Because of the complexity of (2), a Casper service is likely the way to go. We should fill the API gaps on (3) through new POSIX-like at(2). For (1), the real issue is if the current swap-backed APIs are insufficient, in which case a Casper service might be the way to go.


> Linux has a unlinkat() system call (https://linux.die.net/man/2/unlinkat <https://linux.die.net/man/2/unlinkat>) but it doesn't seem to have a flag that lets you unlink the fd itself.
> Possibly pathname == NULL and AT_EMPTY_PATH could mean unlink the fd but I haven't tried whether that works.
> It also has a AT_REMOVEDIR flag to make it function as rmdirat().
> FWIW, this is part of why we introduced anonymous POSIX shared memory objects with Capsicum in FreeBSD -- we allow shm_open(2) to be passed a SHM_ANON special name, which causes the creation of a swap-backed, mappable file-like object that can have I/O, memory mapping, etc, performed on it .. but never has any persistent state across reboots even in the event of a crash.
> With Capsicum you can then refine a file descriptor to the otherwise writable object to be read-only for the purposes of delegation. There is not, however, a mechanism to "freeze" the state of the object causing other outstanding writable descriptors to become read-only -- certainly something could be added, but some care regarding VM semantics would be required -- in particular, so that faults could not be experienced as a result of an memory store performed before the "freeze" but issued to VFS only later.

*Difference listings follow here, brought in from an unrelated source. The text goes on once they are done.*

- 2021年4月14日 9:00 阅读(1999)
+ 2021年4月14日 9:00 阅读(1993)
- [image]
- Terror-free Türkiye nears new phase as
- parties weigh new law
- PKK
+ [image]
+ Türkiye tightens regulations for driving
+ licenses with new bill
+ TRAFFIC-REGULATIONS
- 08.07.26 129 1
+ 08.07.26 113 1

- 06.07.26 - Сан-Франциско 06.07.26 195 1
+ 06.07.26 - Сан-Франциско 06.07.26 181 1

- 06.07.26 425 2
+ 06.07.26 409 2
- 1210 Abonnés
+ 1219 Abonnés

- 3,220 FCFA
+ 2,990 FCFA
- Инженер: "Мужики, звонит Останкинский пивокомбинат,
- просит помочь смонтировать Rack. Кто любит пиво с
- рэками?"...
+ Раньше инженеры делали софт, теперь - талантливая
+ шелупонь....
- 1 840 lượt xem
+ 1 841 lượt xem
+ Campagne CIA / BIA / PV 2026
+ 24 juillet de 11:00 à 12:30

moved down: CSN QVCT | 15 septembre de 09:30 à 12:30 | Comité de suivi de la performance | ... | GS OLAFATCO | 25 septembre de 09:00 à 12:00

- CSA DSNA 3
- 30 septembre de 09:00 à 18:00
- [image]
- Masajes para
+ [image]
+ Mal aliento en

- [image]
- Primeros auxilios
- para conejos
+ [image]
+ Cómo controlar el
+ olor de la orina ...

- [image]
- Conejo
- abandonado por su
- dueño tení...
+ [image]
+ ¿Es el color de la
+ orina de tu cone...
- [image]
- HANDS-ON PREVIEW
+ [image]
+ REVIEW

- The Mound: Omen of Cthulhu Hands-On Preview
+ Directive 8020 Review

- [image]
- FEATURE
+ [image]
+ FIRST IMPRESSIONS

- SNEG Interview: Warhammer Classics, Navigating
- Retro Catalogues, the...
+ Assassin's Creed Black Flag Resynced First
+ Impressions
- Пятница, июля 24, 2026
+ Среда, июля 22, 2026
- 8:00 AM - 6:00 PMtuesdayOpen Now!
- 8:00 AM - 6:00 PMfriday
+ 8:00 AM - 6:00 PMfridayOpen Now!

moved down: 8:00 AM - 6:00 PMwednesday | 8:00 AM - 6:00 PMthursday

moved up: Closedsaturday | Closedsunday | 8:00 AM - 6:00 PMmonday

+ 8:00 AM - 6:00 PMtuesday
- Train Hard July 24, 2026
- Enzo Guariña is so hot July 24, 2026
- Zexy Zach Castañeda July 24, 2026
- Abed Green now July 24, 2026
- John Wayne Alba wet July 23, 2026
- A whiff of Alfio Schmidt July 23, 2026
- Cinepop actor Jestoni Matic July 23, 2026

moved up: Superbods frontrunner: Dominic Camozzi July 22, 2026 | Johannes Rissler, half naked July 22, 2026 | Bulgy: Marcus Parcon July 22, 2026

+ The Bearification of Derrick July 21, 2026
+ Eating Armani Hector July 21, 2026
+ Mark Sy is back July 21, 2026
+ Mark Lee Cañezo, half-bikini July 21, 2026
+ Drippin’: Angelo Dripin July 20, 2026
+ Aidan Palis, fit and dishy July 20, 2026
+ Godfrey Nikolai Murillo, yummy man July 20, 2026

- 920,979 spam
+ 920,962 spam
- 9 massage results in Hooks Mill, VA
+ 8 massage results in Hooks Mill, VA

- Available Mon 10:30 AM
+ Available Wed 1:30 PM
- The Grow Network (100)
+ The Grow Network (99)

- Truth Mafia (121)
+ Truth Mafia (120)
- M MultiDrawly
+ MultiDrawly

> I certainly have no objection to an unlinkat(2) system call -- it's unfortunate that a full suite of the at(2) APIs wasn't introduced in the first place. It would be worth checking that no one else (e.g., Solaris, Mac OS X, Linux) hasn't already added an unlinkat(2) that we can match API semantics for. I think I take the view that for truly anonymous objects, shm_open(2) without a name (or the Linux equiv) is the right thing -- and hence unlinkat(2) is for more conventional use cases where the final pathname element is known.
> On directories: There, I find myself falling back on a Casper-like service, since GC'ing a single anonymous memory object is straightforward, but GC'ing a directory hierarchy is a more messy business.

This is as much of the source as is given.